Чем богаче и сложнее становилась жизнь моя в 1903 году, тем труднее мне сегодня рассказывать о ней. Вот мы пошли смотреть квартиру — старая почему-то казалась неудобной дяде Гаврюше. И перед этим простым воспоминанием у меня руки опускаются. Все откладываю рассказ об этом путешествии. Я знаю, что вряд ли мне удастся передать чувство, вызванное этим большим старым домом, который нам показывал старый лакей, седой, в черном пиджаке, печальный. Я не удивился бы, если бы мне сказали, что это владелец дома. Не хочется отделываться словами «особое чувство», которыми я уже пользовался несколько раз, вспоминая детство. Попробую понять, что поразило меня тут? Не обилие комнат. Их было достаточно много и в старой квартире. А их названия. «Вот буфетная», — говорит старик. И я вижу просторную комнату с деревянным низким шкафом во всю стену. «Вот гардеробная». По этим названиям, по печальному голосу старика, по деревьям сада за широкими окнами я вдруг угадываю, что жизнь здесь шла не так, как у нас. И, очевидно, кончилась. Когда мы осматривали густой, как лес, сад, аллеи которого превратились в неширокие дорожки, то мне ужасно захотелось, чтобы дом этот сняли теперь же, и мы пожили в нем хоть недолго. Но старшие решили, что он слишком стар. «При первом хорошем ветре с него крышу снесет», — сказала бабушка. И я узнал, что дом совсем такой, как помещичья усадьба, что владелец его и в самом деле был богатым помещиком, да теперь разорился. И я с тех пор, когда я читаю о помещичьих усадьбах, то сразу представляю себе этот жиздринский дом.

4 ноября 1950 г.

Закончу жиздринские воспоминания попытками передать отдельные картинки — не знаю, как назвать их иначе, — которые стоят передо мною так, как будто видел я их, пережил только что. Мы пьем чай. Бабушка рассказывает и дважды употребляет слово «намедни». Я спрашиваю, что это значит. «Черкес! — кричит Зина. — Забыл русский язык, черкес». Я стою за воротами и жду своей очереди. Ваня уже покатался на Зорьке вдоль квартала.
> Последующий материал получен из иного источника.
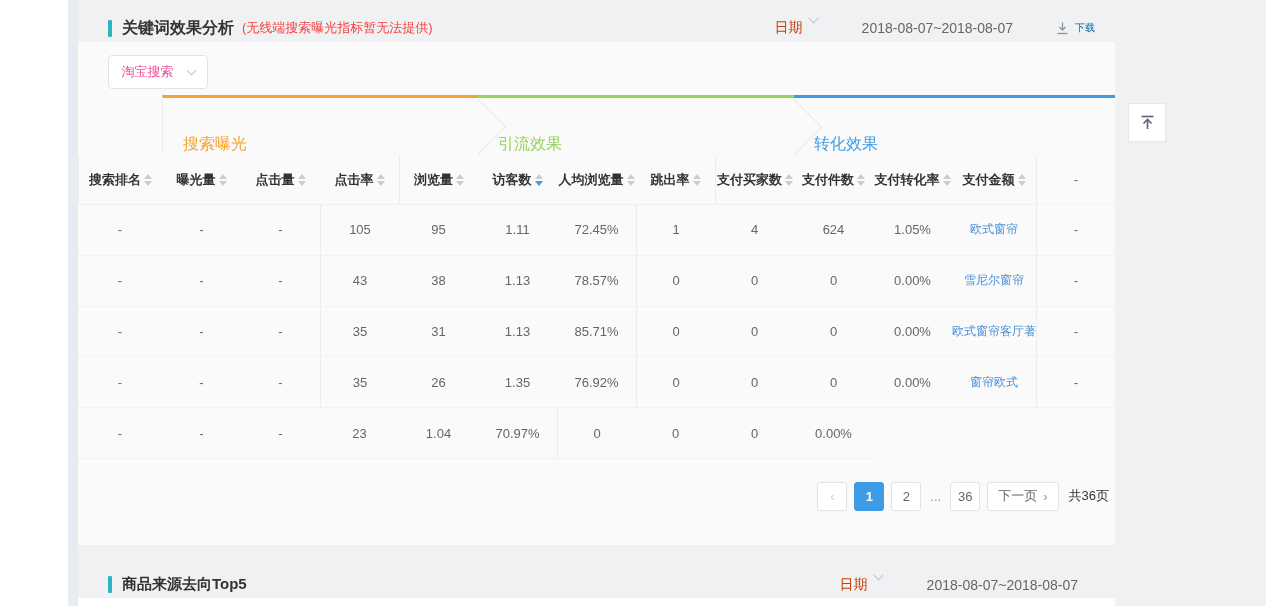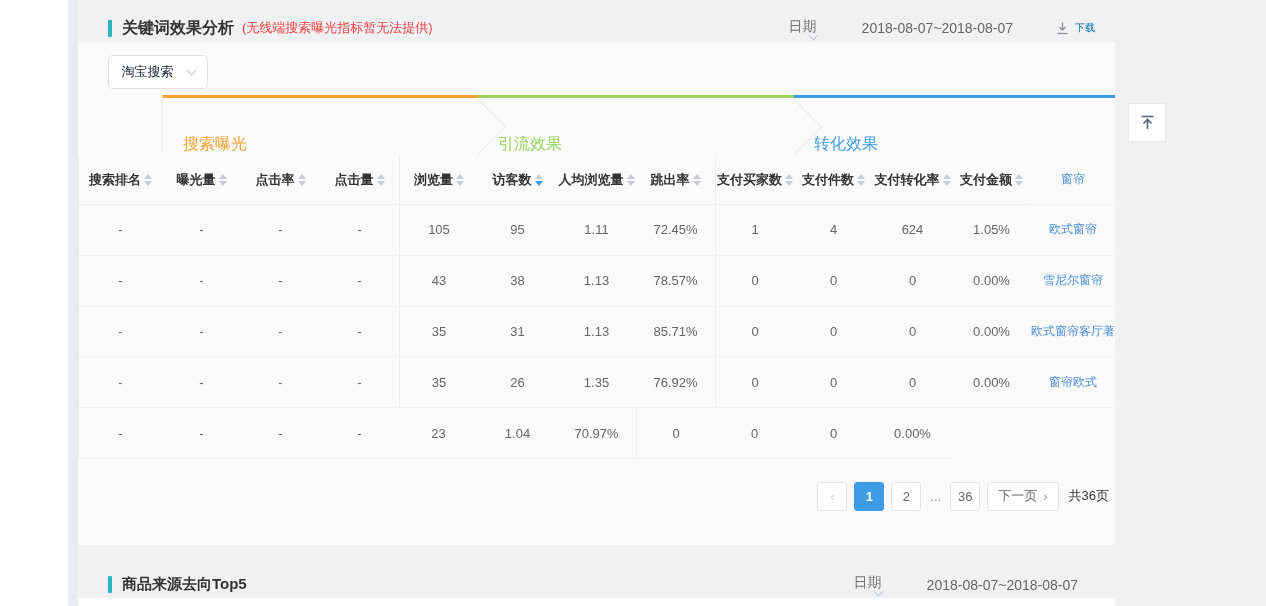"日期" .date-group { align-items: flex-end -> flex-start; color: #737373 -> #c2410c; flex-direction: column -> none }
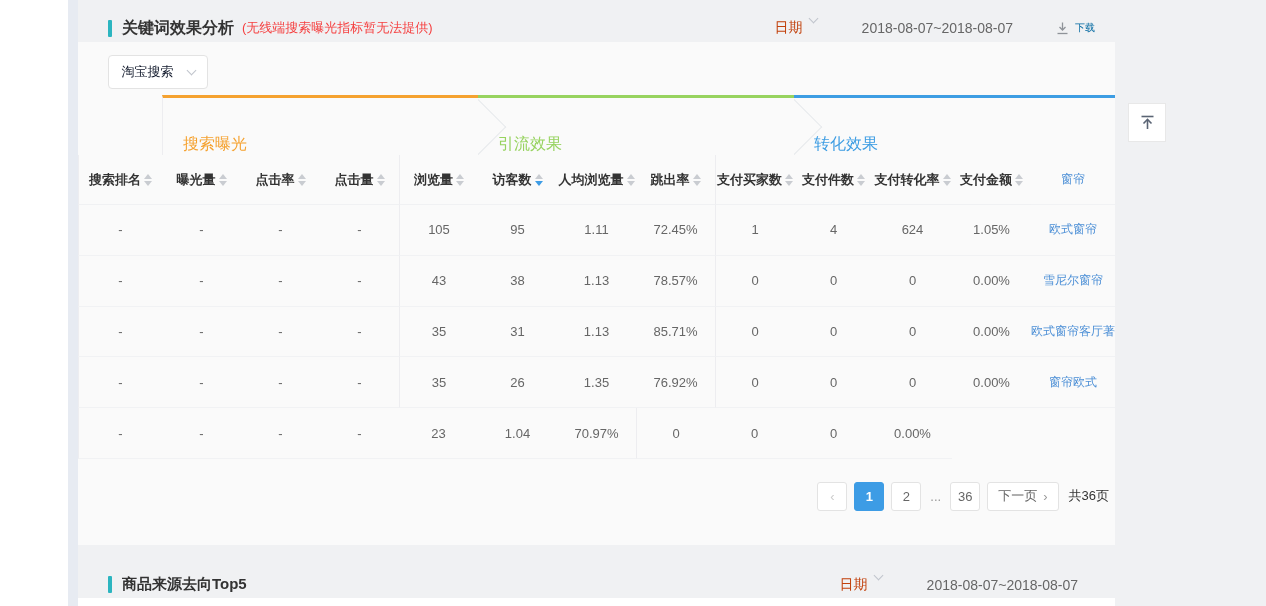"淘宝搜索" .select-btn { color: #0f172a -> #ec4899 }
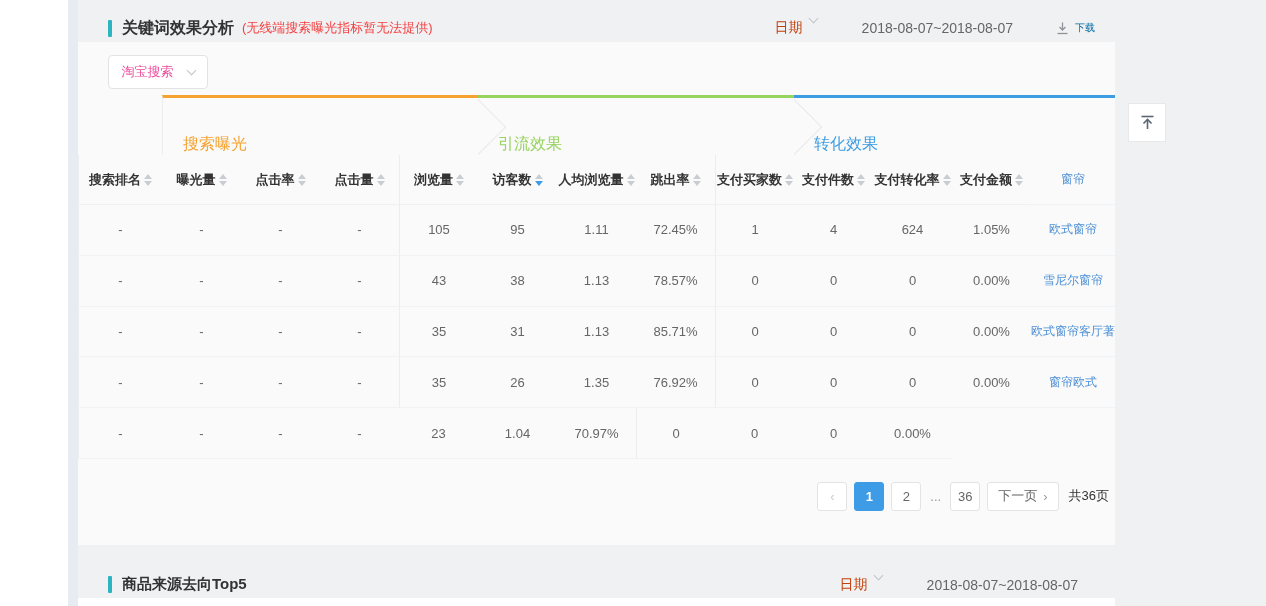"点击率" div.th { order: before "点击量" -> after "点击量" }
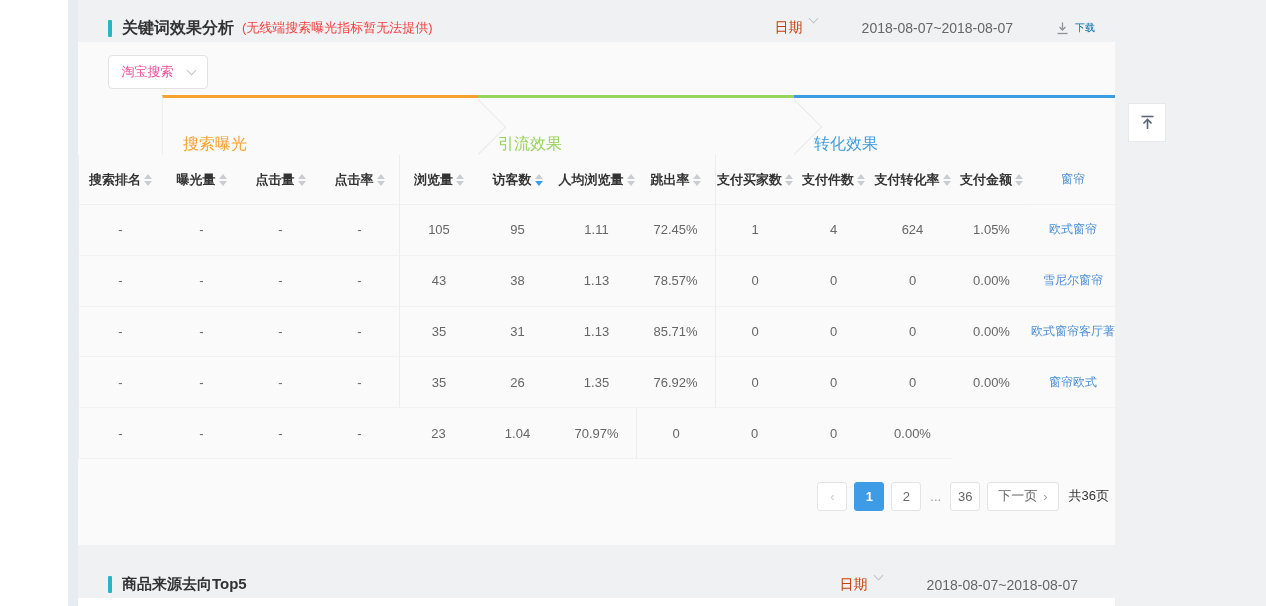"窗帘" div.td { html: <div> <a>窗帘</a> </div> -> none }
Теперь катается Лида. Вдруг Зорька встает на дыбы. Лида в своем беленьком платье плавно съезжает по спине Зорьки и легко и нестрашно падает в пыль. Зорька мчится в конюшню, а Лида растерянно идет к нам. Мы с Зиной пришли в гости к соседям, где есть девочка моих лет, очень веселая. Как мы встретимся, так и хохочем. Вот мы поговорили, посмеялись и успокоились. Я сижу, задумавшись, на перилах крыльца, подруга моя убежала, старшие негромко разговаривают друг с другом, летняя жиздринская тишина. Я слышу привычный звон в ушах, который легко превращаю в слова. Кто-то слегка растягивает слова: «Э-э-эй, вы, ма-а-а-льчики! Же-е-е-ня! Же-е-е-ня!» Я спрашиваю со свойственной мне в те годы сообщительностью: «Зина, ты слышишь что-нибудь, когда тихо?» Зина не понимает меня. «А я слышу! — сообщаю я. — Кто-то зовет: “Же-е-е-ня!”» Зина вдруг так резко обрывает меня, что я прихожу в смущение. И только недавно я понял, что строгость Зины была вызвана тем, что я напугал ее. Ведь это плохая примета, когда человек слышит, как неведомо кто окликает его. А все Шелковы были суеверны. Мы едем по реке в плоскодонной лодочке. Дядя Гаврюша вышел из купальни, разговаривает с нами, стоя по горло в воде. И я вижу сквозь коричневатую, но прозрачную воду песок на дне, плотную белокожую дядину фигуру, мелких рыбешек.